In 2017, the National Institutes of Health announced that they would launch the Bio-Molecular Human Atlas Program (HuBMAP), a multi-year initiative to develop an "open global framework for comprehensive mapping of human body".
According to the NIH, HuBMAP aims to combine the latest imaging technologies with the advances made in sequencing the types of molecules produced by our body, to create a three-dimensional roadmap of how our cells work.
These molecules include the genetic material contained in most cells – the total sum is known as the genome – but they also include the unique proteins that each cell is programmed to make, as well as the chemical byproducts or metabolites of a cell.
On Wednesday, the agency released the first round of grants to be awarded to research teams from various universities and institutions in the United States and elsewhere. One of these teams will be led by Ziv Bar-Joseph, professor of computational biology and machine learning at Carnegie Mellon University.
"We have billions of cells in our body and each cell has a copy of the same DNA, but obviously the brain is doing something different from the heart or our lungs, etc. The difference is in which part of the genome each cell uses, "said Bar-Joseph Gizmodo. "But it's only in recent years that we've been able to look at all the genes, or all of the proteins, or all the components used by each cell."
In many ways, noted Bar-Joseph, the project is the spiritual successor to the human genome project.
"We're moving from 1D to 3D," he said. "It's one of the next steps to truly understand human biology."
In an ideal future, Bar-Joseph said that doctors could use HuBMAP as a giant reference guide, allowing them to identify potential health problems in a person long before the onset of physical symptoms.
Part of the NIH funding will be used to accelerate the technologies that allow us to imagine and sequence the cells of the body in great detail. Other grants will help scientists collect and study the cells and tissues of healthy volunteers who will serve as a human reference for this map. But Bar-Joseph and his team have the task of helping researchers understand the massive data that these experiments will produce.

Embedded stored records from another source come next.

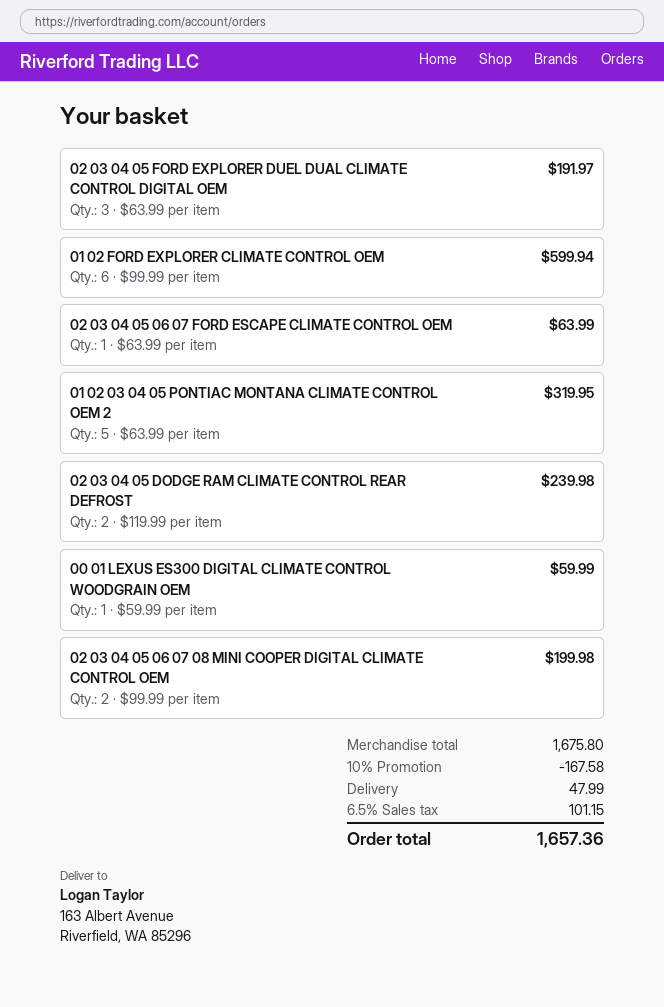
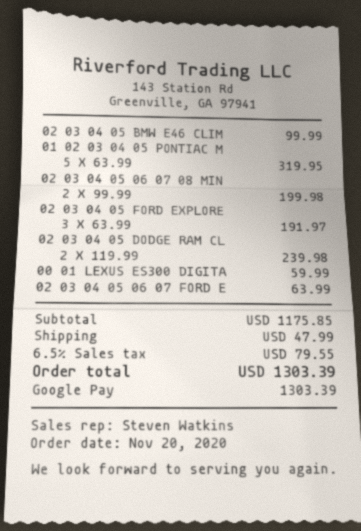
01 02 FORD EXPLORER CLIMATE CONTROL OEM: 6 x 99.99 = 599.94 -> none
02 03 04 05 BMW E46 CLIM: none -> 1 x 99.99 = 99.99
subtotal: 1675.80 -> 1175.85
discount: 10% = 167.58 -> none
tax: 6.5% = 101.15 -> 6.5% = 79.55
total: 1657.36 -> 1303.39

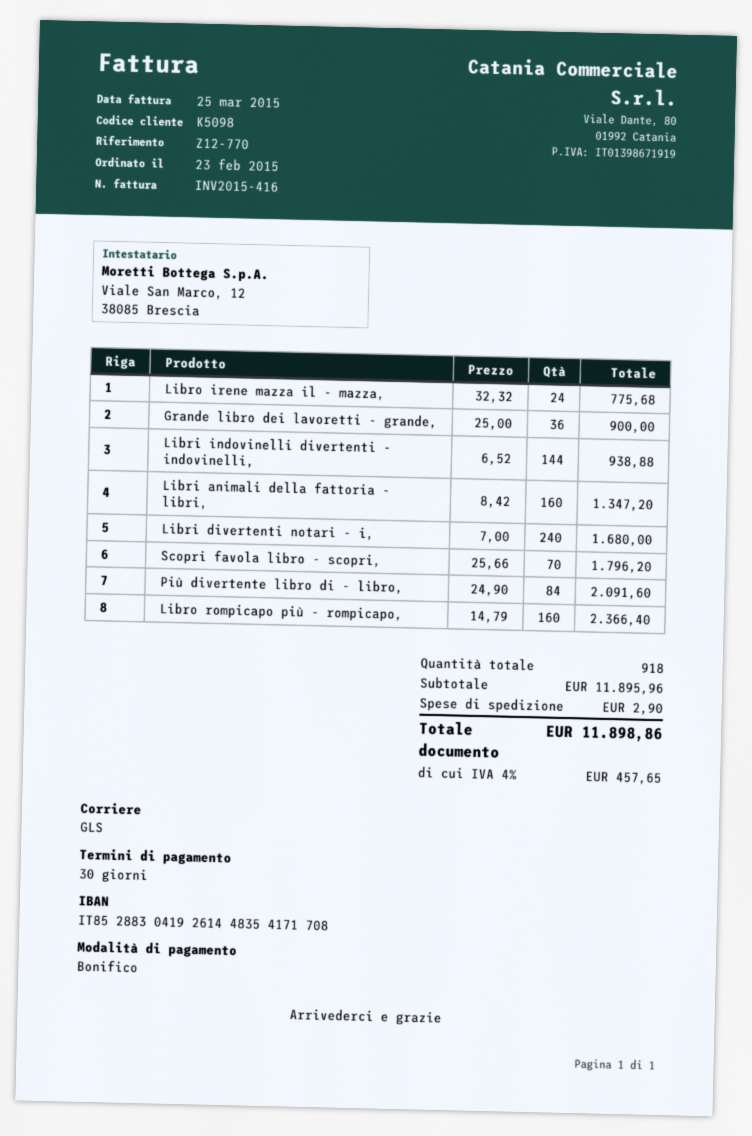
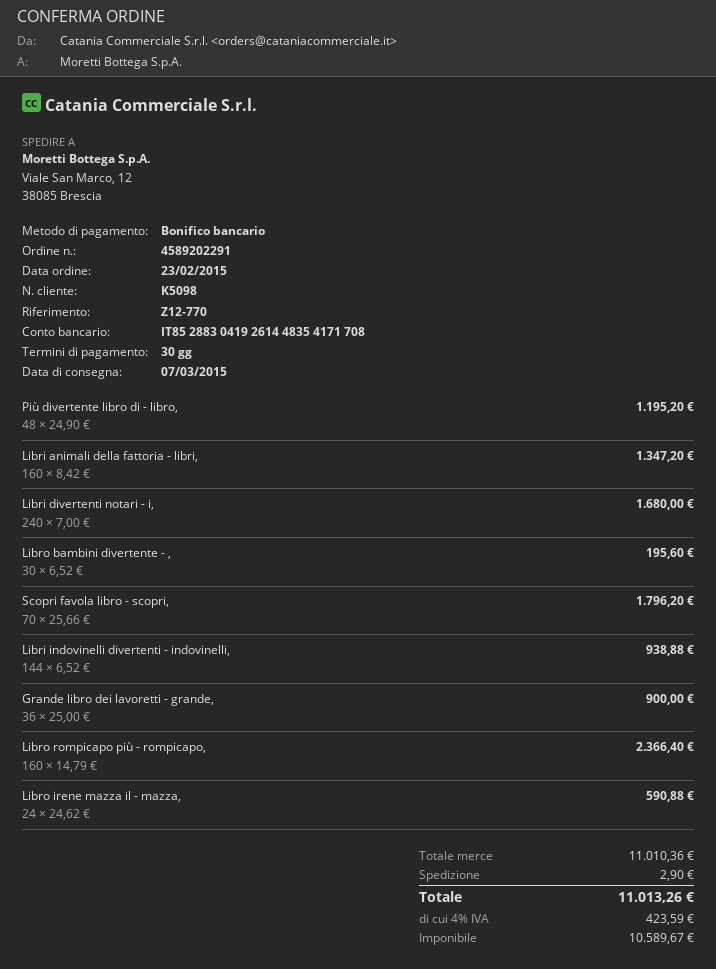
Libro irene mazza il - mazza,: 24 x 32.32 = 775.68 -> 24 x 24.62 = 590.88
Più divertente libro di - libro,: 84 x 24.90 = 2091.60 -> 48 x 24.90 = 1195.20
Libro bambini divertente - ,: none -> 30 x 6.52 = 195.60
subtotal: 11895.96 -> 11010.36
tax: 4% = 457.65 -> 4% = 423.59
total: 11898.86 -> 11013.26

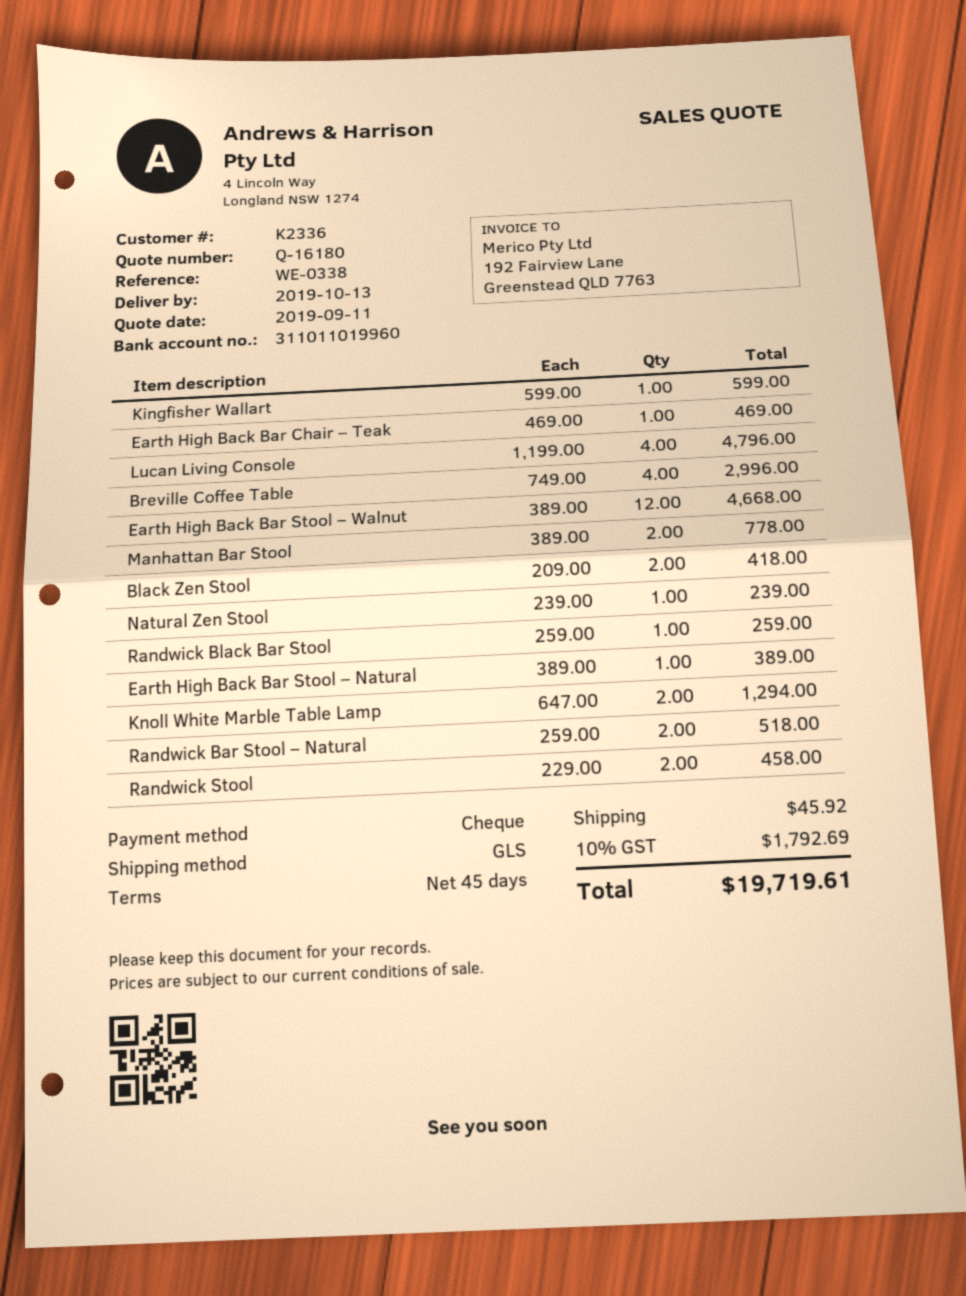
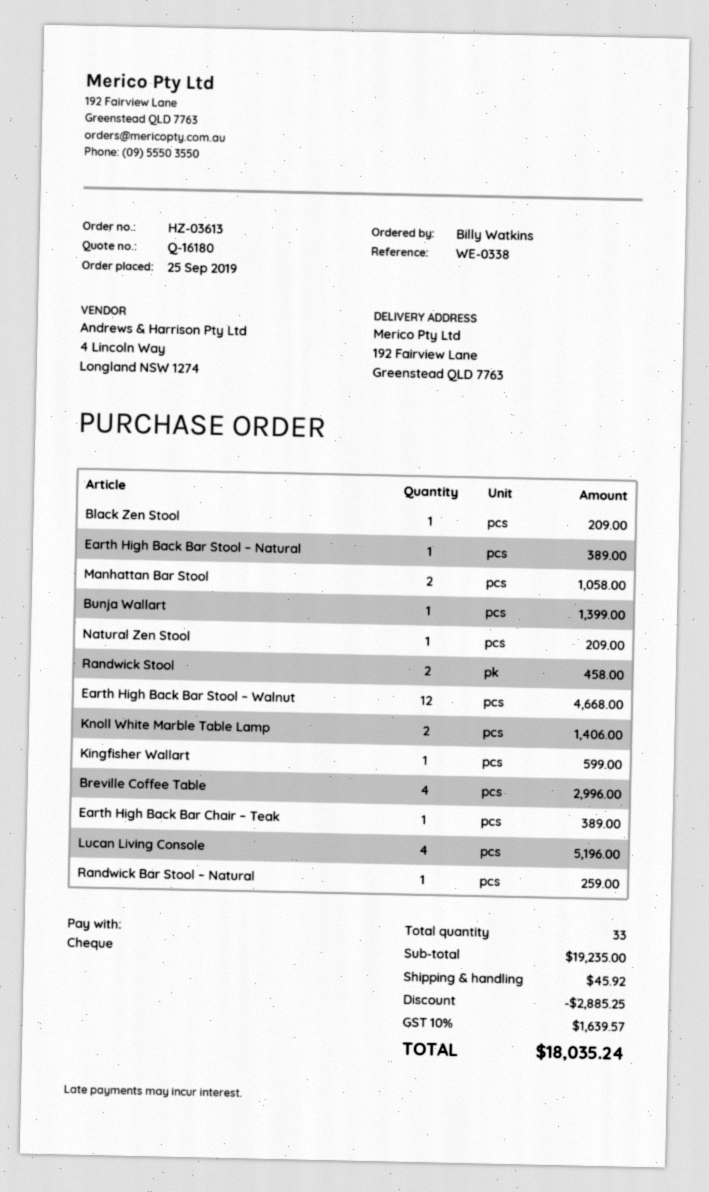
Earth High Back Bar Chair – Teak: 1 for 469.00 -> 1 for 389.00
Lucan Living Console: 4 for 4796.00 -> 4 for 5196.00
Manhattan Bar Stool: 2 for 778.00 -> 2 for 1058.00
Black Zen Stool: 2 for 418.00 -> 1 for 209.00
Natural Zen Stool: 1 for 239.00 -> 1 for 209.00
Randwick Black Bar Stool: 1 for 259.00 -> none
Knoll White Marble Table Lamp: 2 for 1294.00 -> 2 for 1406.00
Randwick Bar Stool – Natural: 2 for 518.00 -> 1 for 259.00
Bunja Wallart: none -> 1 for 1399.00
discount: none -> 2885.25
tax: 10% = 1792.69 -> 10% = 1639.57
total: 19719.61 -> 18035.24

"If you want to map even a few thousand cells in the brain, that can create hundreds of gigabytes of data. And it's an experience for a place. So, overall, the data for that will be huge – I mean, petabytes, maybe more. And now, the question is: how do you manage this data? "Our team is therefore focused on the IT methods of this project."
This involves not only learning to process, analyze and efficiently extract important information from the data, but also to create interfaces for possible 3D maps that physicians and scientists can easily understand and interact with.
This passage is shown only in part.